WATCH: Atlanta Police Suddenly Enforce Old Law and Hand Out Tickets to People Feeding The Homeless

Every Sunday, like clockwork, activists Adele Maclean and Marlon Kautz distribute food to the homeless at a public park in Atlanta. But when they went out to deliver food the Sunday before Thanksgiving, taking part in a longtime American holiday season tradition, local police ticketed them for violating a county ordinance that requires a food distribution permit.

Atlanta is in Georgia’s Fulton County, which has long had a policy on the books that requires organizations that distribute food to obtain a permit before doing so. Local authorities have in the past turned a blind eye, according to groups that feed the homeless in different parts of the city. Last week, however, that changed.

Atlanta police officers told charitable individuals that they can no longer feed the homeless without applying for and receiving a permit. Georgia State Police also distributed a flyer, produced by Atlanta’s Department of Public Safety, about the enforcement of a county ordinance that requires permits for the “operation of a food service establishment.” According to the flyer, enforcement is necessary for sanitary reasons and because “many people become dependent on these activities, leading them to stay on the streets instead of seeking the help and support they truly need.”

Maclean and Kautz, who are activists with a group called Food Not Bombs, are due in court next month on the charge of violating the county ordinance. Maclean provided a copy of her ticket to The Intercept, which we have redacted to conceal her home address:

Kautz described the situation to Atlanta’s Channel 2, which was filming when police issued the citations. “I mean, outrageous, right? Of all the things to be punished for, giving free food to people who are hungry?” he said.

Atlanta Indymedia was present when police officers told other Food Not Bombs volunteers that police will start to enforce the county’s rules on food distribution, and captured the exchange on camera.

Some of those participating in food shares responded to the city’s warnings by relocating. “We have two 30-foot trailers full of stuff and we’re ready. We’re going to go to one spot and if we get run off, we’ll go somewhere else and if they run us off, we’ll go somewhere else until we hand everything out,” Frankie Holbrook, who runs street ministries and feeds the homeless, told Fox 5.

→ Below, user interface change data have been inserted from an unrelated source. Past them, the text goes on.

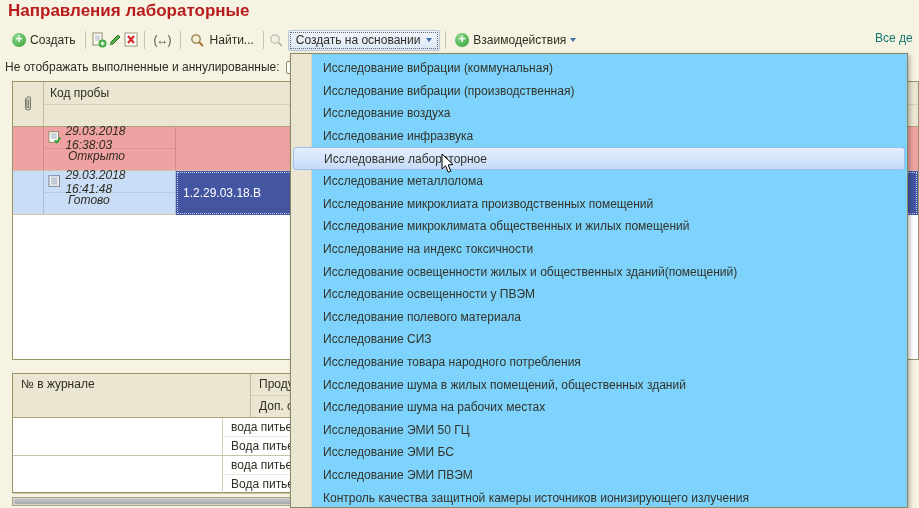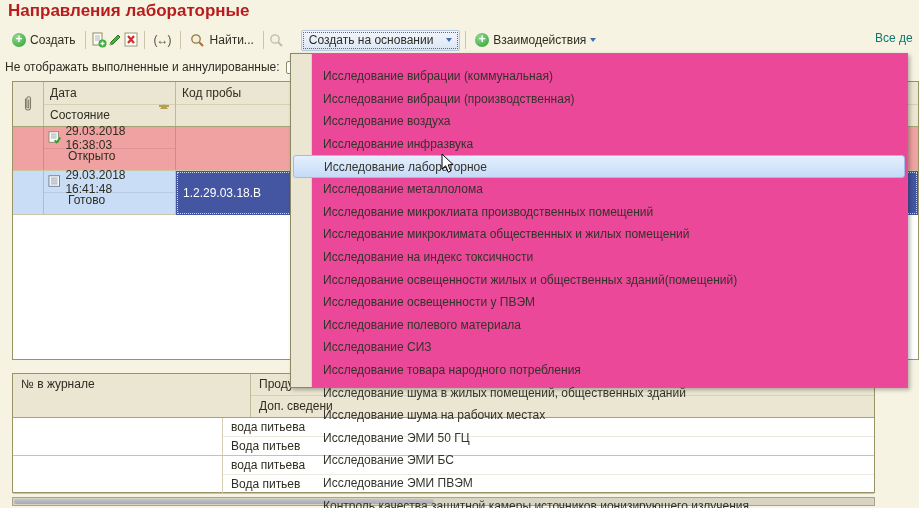--- a/index.html
+++ b/index.html
@@ -12,21 +12,21 @@
 
   
   .toolbar { position:absolute; left:8px; top:28px; height:24px; display:flex; align-items:center; white-space:nowrap; }
   .tb-sep { width:1px; height:18px; background:#c9c5aa; margin:0 5px; }
   .tb-btn { display:flex; align-items:center; gap:4px; padding:2px 4px; cursor:default; }
   .tb-icon { width:16px; height:16px; display:inline-flex; align-items:center; justify-content:center; }
   .plus-circle { width:14px; height:14px; border-radius:50%; background:radial-gradient(circle at 35% 30%, #8fd98f, #2f9e2f); color:#fff;
      font-weight:bold; font-size:12px; line-height:13px; text-align:center; }
   .interval-glyph { color:#55553f; font-size:12px; letter-spacing:-1px; }
   .disabled-ic { opacity:.45; filter:grayscale(.7); }
-  .dd-btn { display:flex; align-items:center; gap:13px; height:21px; padding:0 7px; margin-left:16px;
+  .dd-btn { display:flex; align-items:center; gap:6px; height:21px; padding:0 7px; margin-left:3px;
      background:linear-gradient(#f2f6fc,#dbe6f4); border:1px solid #b9c7da; border-radius:2px;
      outline:1px dotted #636770; outline-offset:-3px; }
   .dd-arrow { width:0; height:0; border-left:3px solid transparent; border-right:3px solid transparent; border-top:4px solid #3f6fae; }
   .all-actions { position:absolute; left:875px; top:31px; width:44px; overflow:hidden; white-space:nowrap; color:#0f766e; }
 
   
   .filter-row { position:absolute; left:5px; top:60px; display:flex; align-items:center; gap:6px; }
   .filter-row input { appearance:none; -webkit-appearance:none; width:13px; height:13px; background:#fff;
      border:1px solid #8a886d; border-radius:2px; }
 
@@ -40,21 +40,21 @@
   .hdr-line1 { height:23px; display:flex; align-items:center; padding:0 6px; position:relative; border-bottom:1px solid #d6d1b5; }
   .hdr-line2 { height:22px; display:flex; align-items:center; padding:0 6px; }
   .attach-cell { display:flex; align-items:center; justify-content:center; }
   .sort-icon { position:absolute; right:6px; top:8px; }
   .sort-icon .tri { width:0; height:0; border-left:4px solid transparent; border-right:4px solid transparent; border-bottom:5px solid #b59e55; }
   .sort-icon .base { width:10px; height:2px; background:#b59e55; margin-top:1px; margin-left:-1px; }
   .mt-row { display:flex; height:44px; }
   .row-pink { background:#f0a2a2; border-bottom:1px solid #cdc6a8; }
   .row-blue { background:#c9ddf6; border-bottom:1px solid #cdc6a8; }
   .mt-row .c1 { border-right:1px solid rgba(0,0,0,.14); }
-  .mt-row .c2 { display:flex; flex-direction:column; border-right:1px solid rgba(0,0,0,.14); }
+  .mt-row .c2 { display:flex; flex-direction:column; border-right:1px solid rgba(0,0,0,.14);font-style:italic; }
   .mt-row .c2 .l1 { height:22px; display:flex; align-items:center; gap:4px; padding:0 4px; border-bottom:1px solid rgba(0,0,0,.08); }
   .mt-row .c2 .l2 { height:21px; display:flex; align-items:flex-start; padding:0 6px 1px 24px; }
   .mt-row .c3 { flex:1; }
   .sel-cell { height:44px; background:#4455a2; color:#fff; display:flex; align-items:center; padding:0 7px;
      outline:1px dotted #cdd7f2; outline-offset:-2px; }
 
   
   .det-table { position:absolute; left:12px; top:373px; width:863px; height:120px; background:#fff; border:1px solid #989468; }
   .dt-col1 { width:238px; }
   .dt-header { display:flex; height:44px; background:#ebe6d1; border-bottom:1px solid #a7a277; }
@@ -66,22 +66,22 @@
   .dt-row .c1 { width:210px; border-right:1px solid #d4cfb4; }
   .dt-row .c2 { flex:1; display:flex; flex-direction:column; overflow:hidden; }
   .dt-row .c2 .a { height:19px; display:flex; align-items:center; padding:0 8px; border-bottom:1px solid #eceadf; white-space:nowrap; }
   .dt-row .c2 .b { height:19px; display:flex; align-items:center; padding:0 8px; white-space:nowrap; }
 
   
   .hscroll { position:absolute; left:12px; top:497px; width:863px; height:9px; background:#d8d4c3; border:1px solid #a8a48b; }
   .hscroll .thumb { position:absolute; left:1px; top:1px; height:5px; width:420px; background:linear-gradient(#c3c3c9,#a9a9b2); border-radius:2px; }
 
   
-  .menu { position:absolute; left:290px; top:53px; width:618px; height:335px; background:#ec4899;
-     border:1px solid #8b8866; box-shadow:2px 2px 4px rgba(0,0,0,.28); z-index:10; padding-top:11px; }
+  .menu { position:absolute; left:290px; top:53px; width:618px; height:455px; background:#7dd3fc;
+     border:1px solid #8b8866; box-shadow:2px 2px 4px rgba(0,0,0,.28); z-index:10; padding-top:3px; }
   .menu-gutter { position:absolute; left:0; top:0; bottom:0; width:21px; background:#ebe6d1; border-right:1px solid #d9d4b8; }
   .menu-item { position:relative; height:22.6px; display:flex; align-items:center; padding-left:32px; color:#33332a; white-space:nowrap; }
   .menu-item.highlighted { margin:0 2px; padding-left:30px; border-radius:3px;
      background:linear-gradient(#e4effe,#c6dbf8); border:1px solid #9cbcec; }
   .cursor-svg { position:absolute; left:150px; top:99px; z-index:20; }
 </style>
 </head>
 <body>
 
 <div id="app">
@@ -154,29 +154,20 @@
     <span>Не отображать выполненные и аннулированные:</span>
     <input type="checkbox" style="">
   </div>
 
   <div class="main-table">
     <div class="mt-header">
       <div class="cell mt-col-attach attach-cell">
         <svg width="12" height="18" viewBox="0 0 12 18">
             <path d="M3.5 3.5 v9 a2.5 2.5 0 0 0 5 0 v-9 a1.8 1.8 0 0 0 -3.6 0 v8.4 a0.9 0.9 0 0 0 1.8 0 v-7.4" fill="none" stroke="#7c7a68" stroke-width="1.1"></path>
           </svg>
-      </div>
-      <div class="cell mt-col-date hdr-stack">
-        <div class="hdr-line1">
-          <span>Дата</span>
-          <span class="sort-icon"><span class="tri"></span><span class="base" style="display:block"></span></span>
-        </div>
-        <div class="hdr-line2">
-          <span>Состояние</span>
-        </div>
       </div>
       <div class="cell hdr-stack" style="flex:1; border-right:none;">
         <div class="hdr-line1">
             <span>Код пробы</span>
           </div>
         <div class="hdr-line2"></div>
       </div>
     </div>
 
     <div class="mt-row row-pink">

Having once been homeless himself, Marshall Rancifer, the founder and outreach director of the Justice for All Coalition, has spent 17 years working with Atlanta’s homeless. He told The Intercept that resources to feed the homeless are especially limited over the weekend, when shelters are packed, making street feeding often the easiest way to get food to the population.

On November 11, after he finished distributing food at Hurt Park, he saw Georgia State Police officers stop others from doing the same, he said.

“I stepped forward and told them they couldn’t stop people from feeding people in the park. That was people’s God-given right to take care of each other,” Rancifer said, recounting his conversation with the officers. He said they didn’t ticket him but gave him a warning.